Elm Street Cask & Kitchen
Located in the Hilton Garden Inn at 1525 Elm St., this is the restaurant formerly known as Grayson Social, now re-imagined with an extensive whiskey collection, Southern-inspired cuisine, and a variety of cocktails. Dishes from chef Benjamin Maulsby (Marie Gabrielle) include shrimp and blue corn grits with Andouille sausage; fried green tomatoes with Texas caviar succotash made from black-eyed peas; and beer can chicken with apple cornbread stuffing, almonds, and charred carrots. They still have Grayson Social's signature item: biscuits.
Haskell & Worth
Those who crave cheesesteaks will want to check out this new concept dedicated entirely to Philadelphia's signature sandwich. It means driving to Legacy Hall, the food hall in Plano, but the signs all look good. Choices include thinly sliced rib eye steak or chicken atop a traditional Amaroso roll, with choice of onions, peppers, cheese, and mushrooms. Toppings include Cheese Wiz, provolone, white American cheese, banana peppers, bell peppers, pickled jalapeños, house Giardiniera, Dijon aioli, mayo, Carltons BBQ sauce, ketchup, or Frank’s Red Hot.
The Henry
Dubbed (by itself) the "greatest neighborhood restaurant," The Henry comes from Fox Restaurant Concepts (Flower Child, North Italia) and is now open at the Union Dallas. It's one of those supremely practical places that's open all the time — for breakfast, lunch, dinner, weekend brunch, as well as weekday happy hour and late night hours — with a coffee bar, two full-service bars, and a private dining room.

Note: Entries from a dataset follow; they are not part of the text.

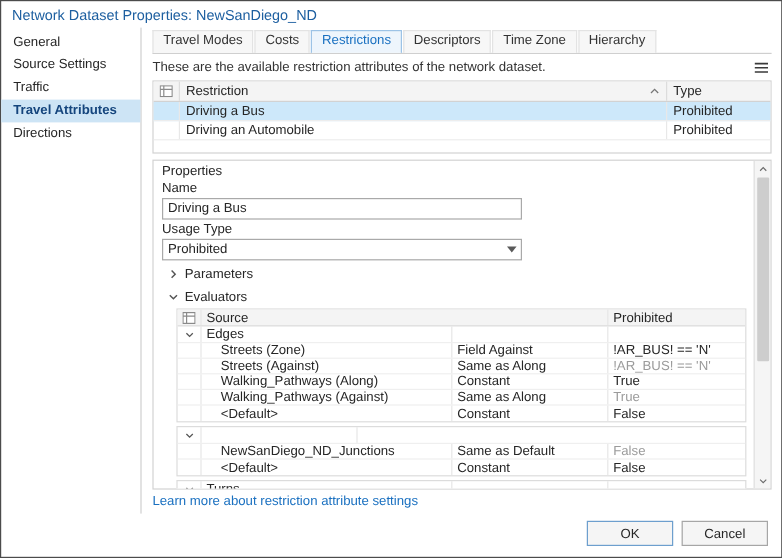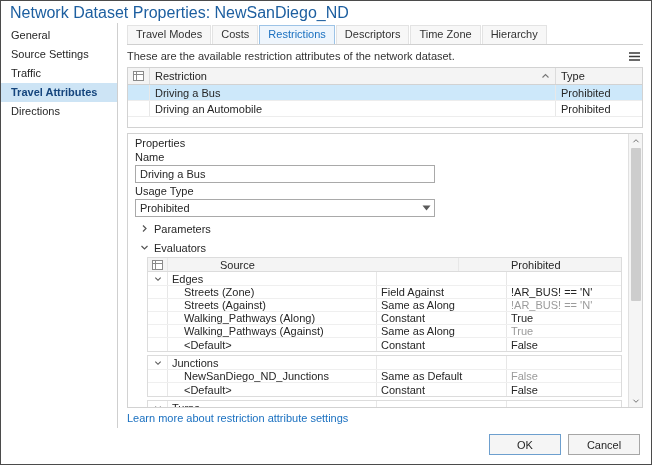--- a/index.html
+++ b/index.html
@@ -9,21 +9,21 @@
     font-size: 11px; color:#262626;
   }
   .window {
     width: 652px; height: 465px;
     border: 1px solid #4b4b4b;
     background:#fff;
     display:flex; flex-direction:column;
     box-shadow: 2px 2px 6px rgba(0,0,0,.25);
   }
   
-  .titlebar { padding:5px 9px 3px; color:#1d5fa0; font-size:16px; line-height:14px; }
+  .titlebar { padding:5px 9px 3px; color:#1d5fa0; font-size:12px; line-height:14px; }
 
   
   .bodywrap { flex:1; display:flex; min-height:0; }
   .sidebar { width:117px; border-right:1px solid #cfcfcf; padding-top:3px; flex-shrink:0; }
   .side-item { padding:3px 4px 3px 10px; line-height:13px; cursor:default; }
   .side-item.selected { background:#cde4f5; font-weight:bold; color:#15457d; }
 
   .main { flex:1; display:flex; flex-direction:column; padding:2px 8px 0 9px; min-width:0; }
 
   
@@ -64,21 +64,21 @@
   .dd-caret { width:16px; display:flex; align-items:center; justify-content:center; }
 
   .section-row { display:flex; align-items:center; gap:5px; margin-top:4px; height:15px; padding-left:5px; }
 
   
   .etable { margin:2px 0 0 12px; }
   .eblock { border:1px solid #dcdcdc; background:#fff; }
   .eblock + .eblock { margin-top:3px; }
   .erow { display:flex; align-items:stretch; height:13px; border-bottom:1px solid #efefef; }
   .erow:last-child { border-bottom:none; }
-  .ehdr { background:#f4f4f4; height:14px; border-bottom:1px solid #dcdcdc;gap:48px; }
+  .ehdr { background:#f4f4f4; height:14px; border-bottom:1px solid #dcdcdc; }
   .egroup { height:14px; }
   .ecell { display:flex; align-items:center; border-right:1px solid #e7e7e7; overflow:hidden; white-space:nowrap; }
   .ecol-icon { width:20px; justify-content:center; flex-shrink:0; }
   .ecol-src { flex:1; padding-left:4px; }
   .src-indent { padding-left:16px; }
   .ecol-type { width:130px; padding-left:4px; flex-shrink:0; }
   .ecol-val { width:114px; padding-left:4px; flex-shrink:0; border-right:none; }
   .muted { color:#9b9b9b; }
   .gname { font-weight:normal; }
 
@@ -249,21 +249,20 @@
             </div>
           </div>
 
           <div class="eblock">
             <div class="erow egroup">
               <div class="ecell ecol-icon">
                 <svg width="8" height="8" viewBox="0 0 9 9">
                   <path d="M1.5 3 L4.5 6 L7.5 3" stroke="#555" stroke-width="1.2" fill="none"></path>
                 </svg>
               </div>
-              <div class="ecell ecol-src gname">Junctions</div>
               <div class="ecell ecol-type"></div>
               <div class="ecell ecol-val"></div>
             </div>
             <div class="erow">
               <div class="ecell ecol-icon"></div>
               <div class="ecell ecol-src src-indent">NewSanDiego_ND_Junctions</div>
               <div class="ecell ecol-type">Same as Default</div>
               <div class="ecell ecol-val muted">False</div>
             </div>
             <div class="erow">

The menu has Dallas specials with dishes such as short rib potstickers, fried chicken sandwich, and portobello tacos. This marks the first Texas location of The Henry, and is only the third in the chain; the other two locations are in Arizona and California.
Pizza Americana
New restaurant serving pizza, pasta, salads, and ice cream, has opened in Richardson in a former Burger King at 800 W. Arapaho Rd. It fills a role as a much-appreciated restaurant for the neighborhood, but for pizza aficionados, it also has decent pies, from the classic Margherita to one with proscuitto and fig. The crust is light and edible like a Neapolitan-style crust, but with a lightly crunchy shell and an airy, slightly moist center.
Porch Swing
Restaurant doing "polished comfort food" in Mesquite is a new concept from Antonio Swad, who founded the Wingstop and Pizza Patrón chains. It serves refined versions of Southern classics such as fried chicken, ribs, catfish, grilled meatloaf, pork loin, shrimp, and an excellent chicken fried steak. It's a big space with a stage for live music, and it holds an in-house pie shop where you can get pretty pies whole or by the slice.
Red Truck Cafe
Breakfast-and-lunch spot in Plano comes from James Wells, a restaurant veteran who worked for years at Poor Richard's Cafe. The menu is a sprawling combination of breakfast, homey comfort food, sandwiches, breakfast, patty melts, salads, and blue plate specials. At lunch, you can get a Cobb salad, chicken-fried steak, chopped steak with mushrooms and brown gravy, liver & onions, or fried catfish. You can get nachos, burgers, a BLT, grilled cheese, or a blackened fish sandwich. There are sides like onion rings and an appetizer called "nuts and bolts," the name playing off on the truck theme, with fried mushrooms and zucchini, served with horseradish cream sauce.
Sushi de Handroll
New eatery at The Hill on Walnut Hill Lane is the third handroll spot to open in Dallas, joining Namo in the West Village and Nori in Deep Ellum; three makes a trend. Sushi de Handroll may have the worst name of the three but their bargain prices make up for it. Their presentation and profile is less fussy, more accessible, one might even say dumbed-down, with conventional options such as spicy tuna, chicken teriyaki, and tempura shrimp; but who would complain when most of them are under $5. The presentation of the rolls is unique: not-rolled, more like tacos. (They even serve them in those V-shaped metal holders used by taquerias.) They also have a full bar, with a half dozen sakes and Asian-themed cocktails such as a lychee martini.